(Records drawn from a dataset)
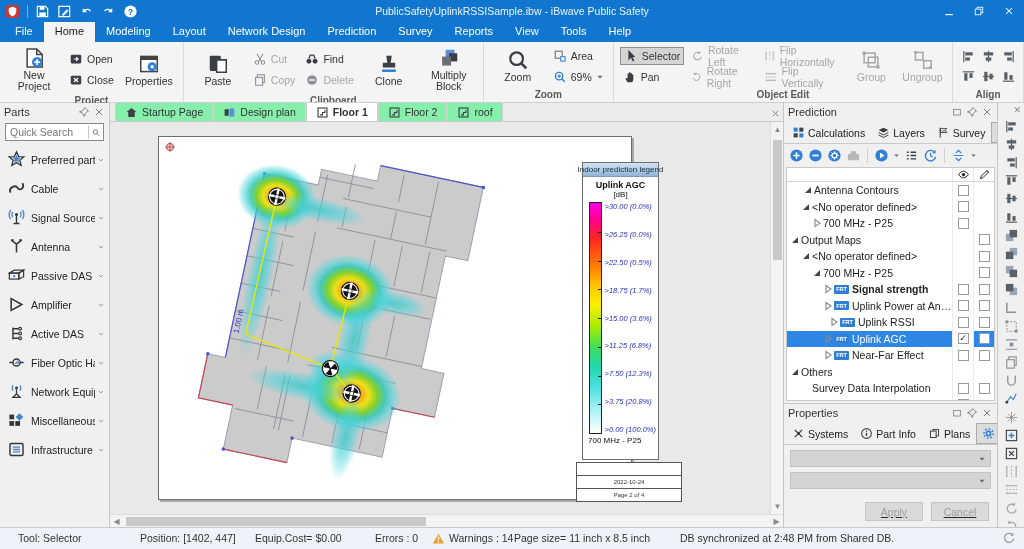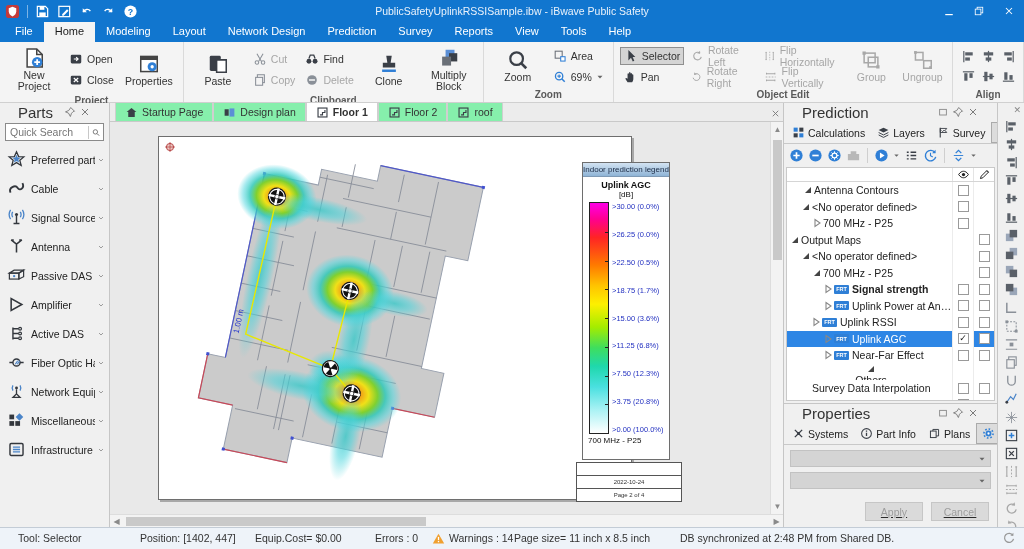--- a/index.html
+++ b/index.html
@@ -35,7 +35,7 @@
   .minigrid .ic { width:15px; height:15px; margin:auto; }
   
   #parts { position:absolute; left:0; top:103px; width:110px; bottom:22px; background:#f0f0f0; border-right:1px solid #c6c6c6; }
-  .panel-hd { height:18px; display:flex; align-items:center; padding:0 18px; font-size:15px; color:#333; }
+  .panel-hd { height:18px; display:flex; align-items:center; padding:0 4px; font-size:11px; color:#333; }
   .panel-hd .sp { flex:1; }
   .panel-hd .ic { width:12px; height:12px; margin-left:3px; }
   #parts-search { margin:2px 5px 4px; height:18px; background:#fff; border:1px solid #8a8a8a; display:flex; align-items:center; }

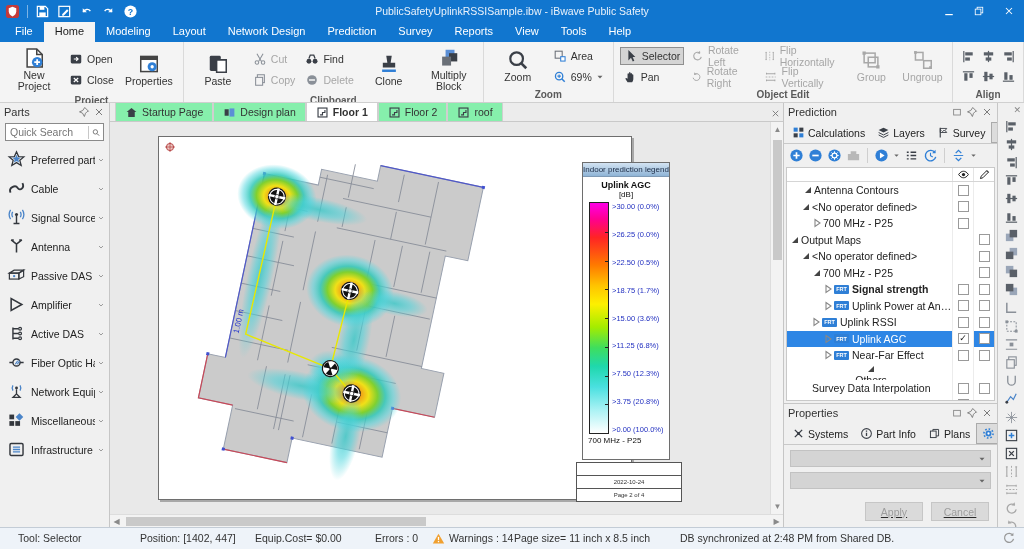--- a/index.html
+++ b/index.html
@@ -60,7 +60,7 @@
   
   #page { position:absolute; left:48px; top:14px; width:474px; height:364px; background:#fff; border:1px solid #6e6e6e; box-shadow:2px 2px 0 #a8a8a8; }
   
-  #legend { position:absolute; left:423px; top:25px; width:88px; height:298px; background:#fff; border:1px solid #6e6e6e; font-size:8px; }
+  #legend { position:absolute; left:423px; top:25px; width:77px; height:298px; background:#fff; border:1px solid #6e6e6e; font-size:8px; }
   #legend-hd { height:14px; background:linear-gradient(180deg,#d3e3f2,#8fb4d6); border-bottom:1px solid #7f9ab5; font-size:8px; color:#1a2a44; display:flex; align-items:center; justify-content:center; white-space:nowrap; }
   #legend-title { text-align:center; font-size:9px; font-weight:bold; margin-top:3px; color:#111; }
   #legend-unit { text-align:center; font-size:8px; color:#111; }

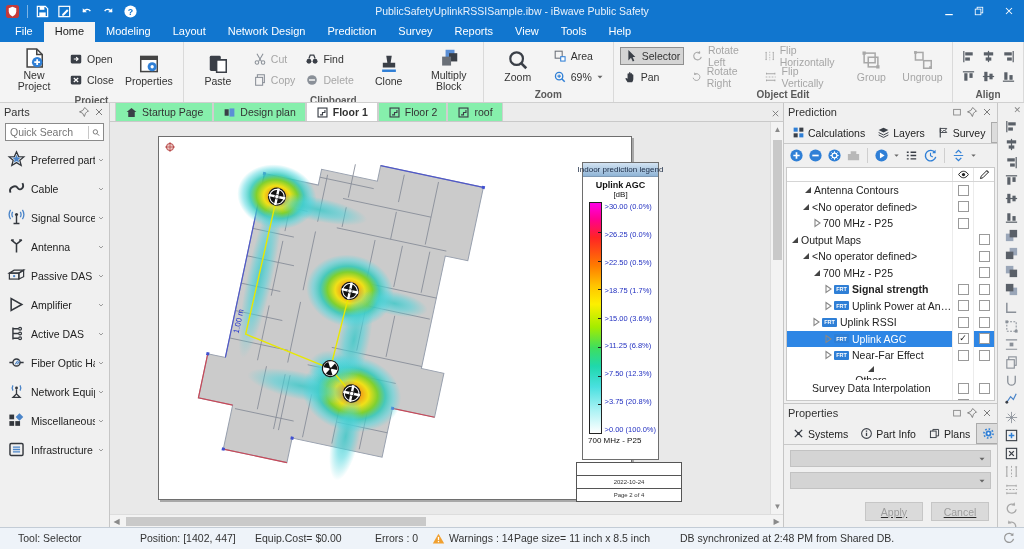--- a/index.html
+++ b/index.html
@@ -64,7 +64,7 @@
   #legend-hd { height:14px; background:linear-gradient(180deg,#d3e3f2,#8fb4d6); border-bottom:1px solid #7f9ab5; font-size:8px; color:#1a2a44; display:flex; align-items:center; justify-content:center; white-space:nowrap; }
   #legend-title { text-align:center; font-size:9px; font-weight:bold; margin-top:3px; color:#111; }
   #legend-unit { text-align:center; font-size:8px; color:#111; }
-  #legend-scale { display:flex; margin:3px 2px 0 6px; height:232px; }
+  #legend-scale { display:flex; margin:3px 2px 0 6px; height:232px;font-style:italic; }
   #legend-bar { width:20px; height:232px; border:1px solid #222; position:relative;
     background:linear-gradient(180deg,#ff00e8 0%,#ff0090 7%,#ff2424 15%,#ff7a00 27%,#ffc400 36%,#fdf000 44%,#a4ec00 54%,#3ede5e 63%,#1fd8ac 71%,#4ae0e0 80%,#aaf2f4 90%,#ffffff 100%); }
   .lg-tick { position:absolute; right:-1px; width:4px; height:1px; background:#222; }

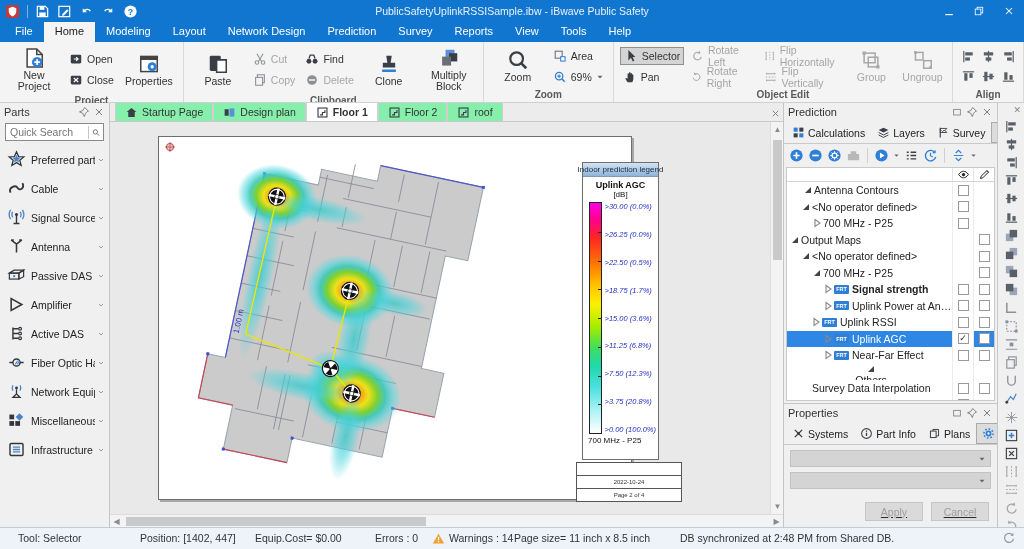--- a/index.html
+++ b/index.html
@@ -1143,7 +1143,7 @@
           </span>
         </div>
         <div class="trow">
-          <div class="t-main" style="padding-left: 24px;">
+          <div class="t-main" style="padding-left: 42px;">
             <span class="t-exp">
               <svg viewBox="0 0 10 10">
                 <polygon points="3,1.5 8,5 3,8.5" fill="none" stroke="#888" stroke-width="1.1"></polygon>

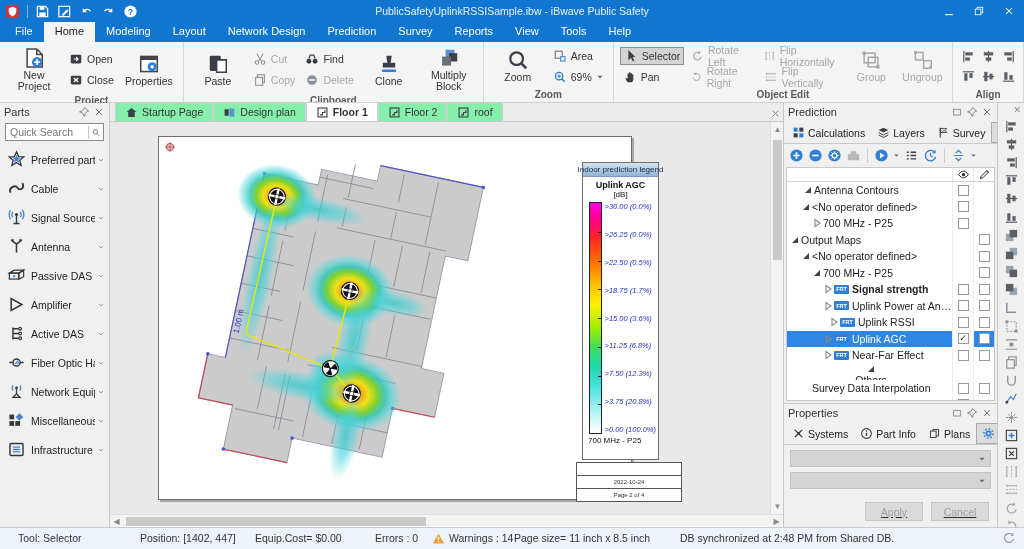--- a/index.html
+++ b/index.html
@@ -1194,7 +1194,7 @@
           </span>
         </div>
         <div class="trow">
-          <div class="t-main" style="padding-left: 3px; flex-direction: column;">
+          <div class="t-main" style="padding-left: 3px;">
             <span class="t-exp">
               <svg viewBox="0 0 10 10">
                 <polygon points="2,8 8,8 8,2" fill="#444"></polygon>

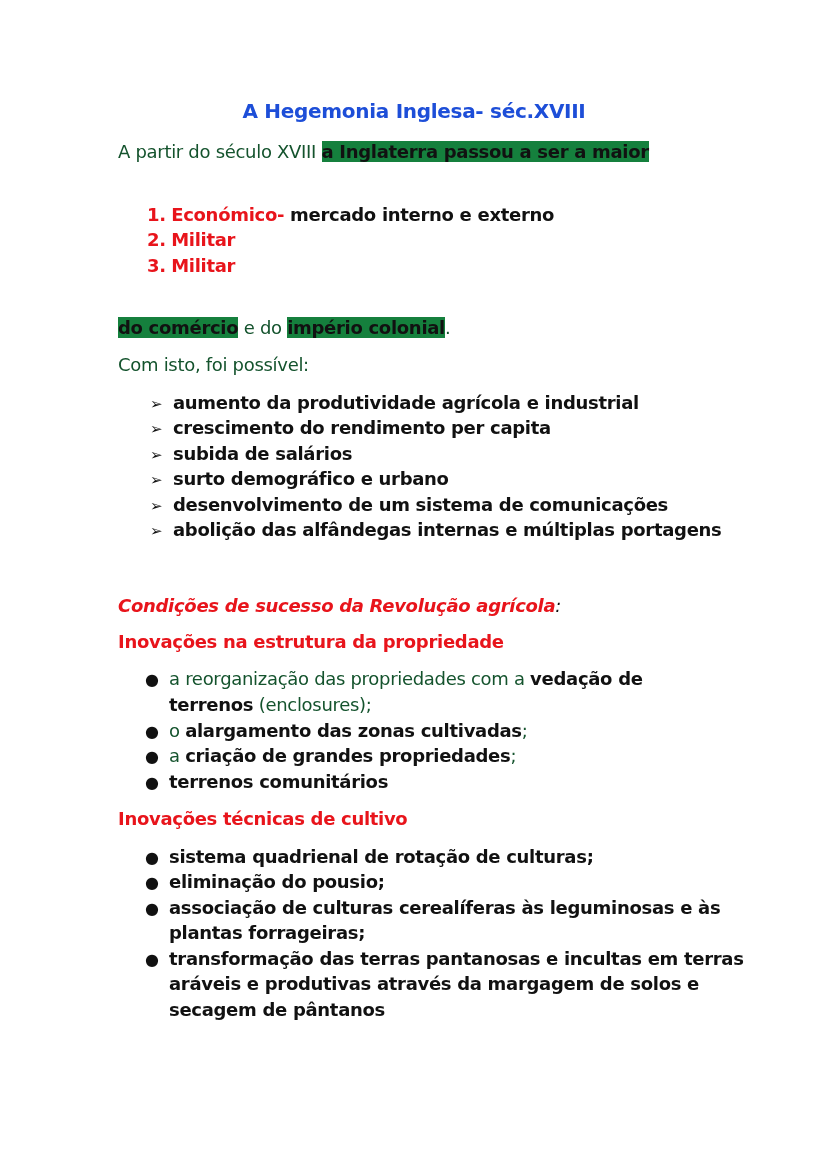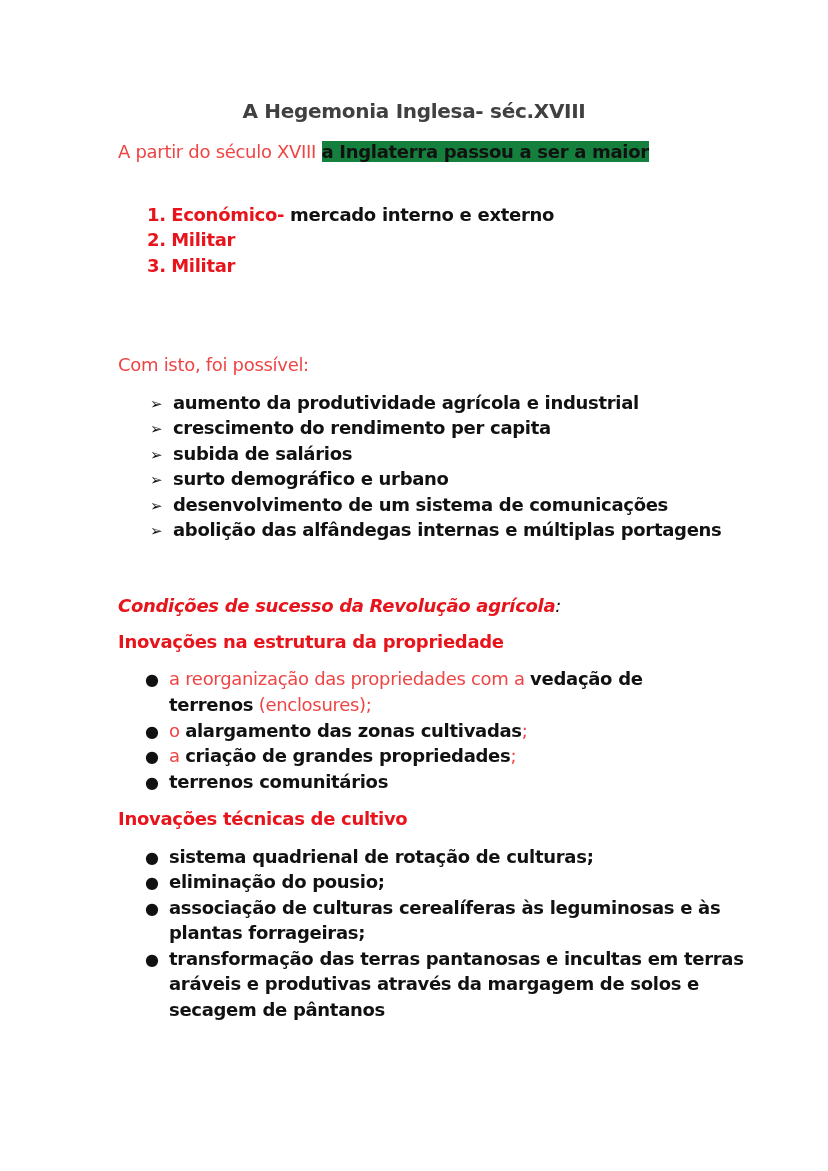--- a/index.html
+++ b/index.html
@@ -7,7 +7,7 @@
       font-family: "DejaVu Sans", "Liberation Sans", sans-serif; color: #111111; }
     .page { position: absolute; left: 0; top: 0; width: 828px; height: 1171px; }
     .line { position: absolute; white-space: nowrap; font-size: 18px; letter-spacing: -0.3px; }
-    .title { font-weight: bold; color: #404040; font-size: 20px; left: 0; width: 828px; text-align: center; }
+    .title { font-weight: bold; color: #1d4ed8; font-size: 20px; left: 0; width: 828px; text-align: center; }
     .red { color: #e8141b; font-weight: bold; }
     .b { font-weight: bold; }
     .hl { background: #15803d; }

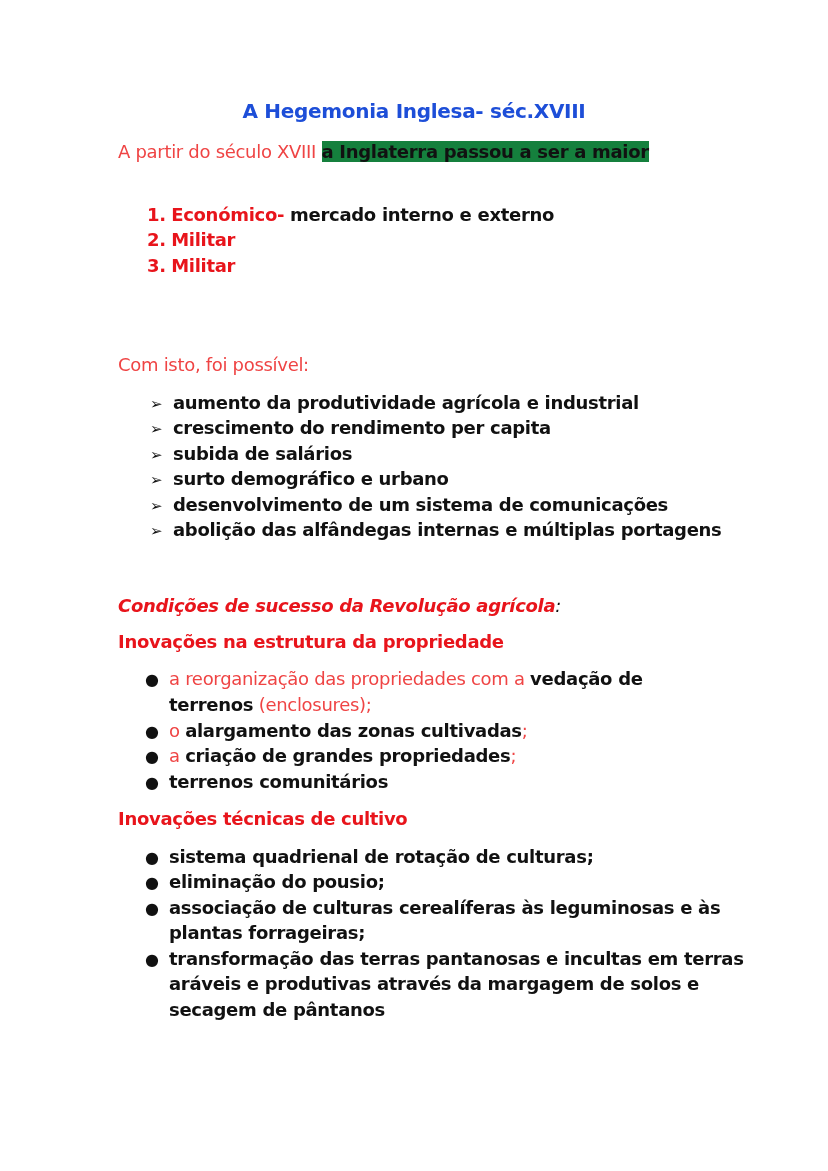--- a/index.html
+++ b/index.html
@@ -11,7 +11,7 @@
     .red { color: #e8141b; font-weight: bold; }
     .b { font-weight: bold; }
     .hl { background: #15803d; }
-    .thin { font-weight: normal; color: #ef4444; }
+    .thin { font-weight: normal; color: #14532d; }
     .arrow { position: absolute; font-size: 15px; }
     .bullet { position: absolute; font-size: 16px; }
   </style>

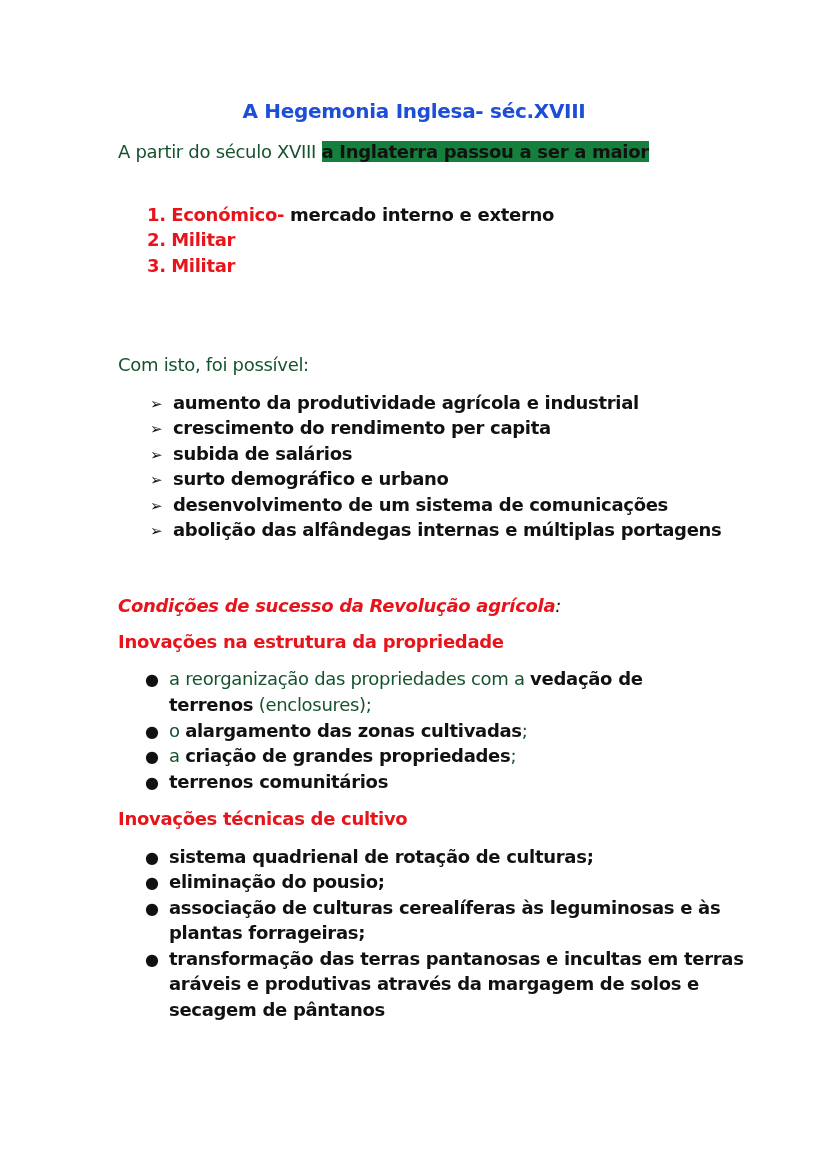--- a/index.html
+++ b/index.html
@@ -41,6 +41,9 @@
     </div>
   </div>
 
+  <div class="line" style="left:118px; top:317px;">
+    <span class="b hl">do comércio</span><span class="thin"> e do </span><span class="b hl">império colonial</span><span class="thin">.</span>
+  </div>
 
   <div class="line thin" style="left:118px; top:354px;">Com isto, foi possível:</div>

Instructions for the task - With the images excluded, all entries are to be given again exactly.

Solution to the problem -
--- a/index.html
+++ b/index.html
@@ -35,7 +35,7 @@
   .minigrid .ic { width:15px; height:15px; margin:auto; }
   
   #parts { position:absolute; left:0; top:103px; width:110px; bottom:22px; background:#f0f0f0; border-right:1px solid #c6c6c6; }
-  .panel-hd { height:18px; display:flex; align-items:center; padding:0 18px; font-size:15px; color:#333; }
+  .panel-hd { height:18px; display:flex; align-items:center; padding:0 4px; font-size:11px; color:#333; }
   .panel-hd .sp { flex:1; }
   .panel-hd .ic { width:12px; height:12px; margin-left:3px; }
   #parts-search { margin:2px 5px 4px; height:18px; background:#fff; border:1px solid #8a8a8a; display:flex; align-items:center; }

--- a/index.html
+++ b/index.html
@@ -60,7 +60,7 @@
   
   #page { position:absolute; left:48px; top:14px; width:474px; height:364px; background:#fff; border:1px solid #6e6e6e; box-shadow:2px 2px 0 #a8a8a8; }
   
-  #legend { position:absolute; left:423px; top:25px; width:88px; height:298px; background:#fff; border:1px solid #6e6e6e; font-size:8px; }
+  #legend { position:absolute; left:423px; top:25px; width:77px; height:298px; background:#fff; border:1px solid #6e6e6e; font-size:8px; }
   #legend-hd { height:14px; background:linear-gradient(180deg,#d3e3f2,#8fb4d6); border-bottom:1px solid #7f9ab5; font-size:8px; color:#1a2a44; display:flex; align-items:center; justify-content:center; white-space:nowrap; }
   #legend-title { text-align:center; font-size:9px; font-weight:bold; margin-top:3px; color:#111; }
   #legend-unit { text-align:center; font-size:8px; color:#111; }

--- a/index.html
+++ b/index.html
@@ -64,7 +64,7 @@
   #legend-hd { height:14px; background:linear-gradient(180deg,#d3e3f2,#8fb4d6); border-bottom:1px solid #7f9ab5; font-size:8px; color:#1a2a44; display:flex; align-items:center; justify-content:center; white-space:nowrap; }
   #legend-title { text-align:center; font-size:9px; font-weight:bold; margin-top:3px; color:#111; }
   #legend-unit { text-align:center; font-size:8px; color:#111; }
-  #legend-scale { display:flex; margin:3px 2px 0 6px; height:232px; }
+  #legend-scale { display:flex; margin:3px 2px 0 6px; height:232px;font-style:italic; }
   #legend-bar { width:20px; height:232px; border:1px solid #222; position:relative;
     background:linear-gradient(180deg,#ff00e8 0%,#ff0090 7%,#ff2424 15%,#ff7a00 27%,#ffc400 36%,#fdf000 44%,#a4ec00 54%,#3ede5e 63%,#1fd8ac 71%,#4ae0e0 80%,#aaf2f4 90%,#ffffff 100%); }
   .lg-tick { position:absolute; right:-1px; width:4px; height:1px; background:#222; }

--- a/index.html
+++ b/index.html
@@ -1143,7 +1143,7 @@
           </span>
         </div>
         <div class="trow">
-          <div class="t-main" style="padding-left: 24px;">
+          <div class="t-main" style="padding-left: 42px;">
             <span class="t-exp">
               <svg viewBox="0 0 10 10">
                 <polygon points="3,1.5 8,5 3,8.5" fill="none" stroke="#888" stroke-width="1.1"></polygon>

--- a/index.html
+++ b/index.html
@@ -1194,7 +1194,7 @@
           </span>
         </div>
         <div class="trow">
-          <div class="t-main" style="padding-left: 3px; flex-direction: column;">
+          <div class="t-main" style="padding-left: 3px;">
             <span class="t-exp">
               <svg viewBox="0 0 10 10">
                 <polygon points="2,8 8,8 8,2" fill="#444"></polygon>

--- a/index.html
+++ b/index.html
@@ -7,7 +7,7 @@
       font-family: "DejaVu Sans", "Liberation Sans", sans-serif; color: #111111; }
     .page { position: absolute; left: 0; top: 0; width: 828px; height: 1171px; }
     .line { position: absolute; white-space: nowrap; font-size: 18px; letter-spacing: -0.3px; }
-    .title { font-weight: bold; color: #404040; font-size: 20px; left: 0; width: 828px; text-align: center; }
+    .title { font-weight: bold; color: #1d4ed8; font-size: 20px; left: 0; width: 828px; text-align: center; }
     .red { color: #e8141b; font-weight: bold; }
     .b { font-weight: bold; }
     .hl { background: #15803d; }

--- a/index.html
+++ b/index.html
@@ -11,7 +11,7 @@
     .red { color: #e8141b; font-weight: bold; }
     .b { font-weight: bold; }
     .hl { background: #15803d; }
-    .thin { font-weight: normal; color: #ef4444; }
+    .thin { font-weight: normal; color: #14532d; }
     .arrow { position: absolute; font-size: 15px; }
     .bullet { position: absolute; font-size: 16px; }
   </style>

--- a/index.html
+++ b/index.html
@@ -41,6 +41,9 @@
     </div>
   </div>
 
+  <div class="line" style="left:118px; top:317px;">
+    <span class="b hl">do comércio</span><span class="thin"> e do </span><span class="b hl">império colonial</span><span class="thin">.</span>
+  </div>
 
   <div class="line thin" style="left:118px; top:354px;">Com isto, foi possível:</div>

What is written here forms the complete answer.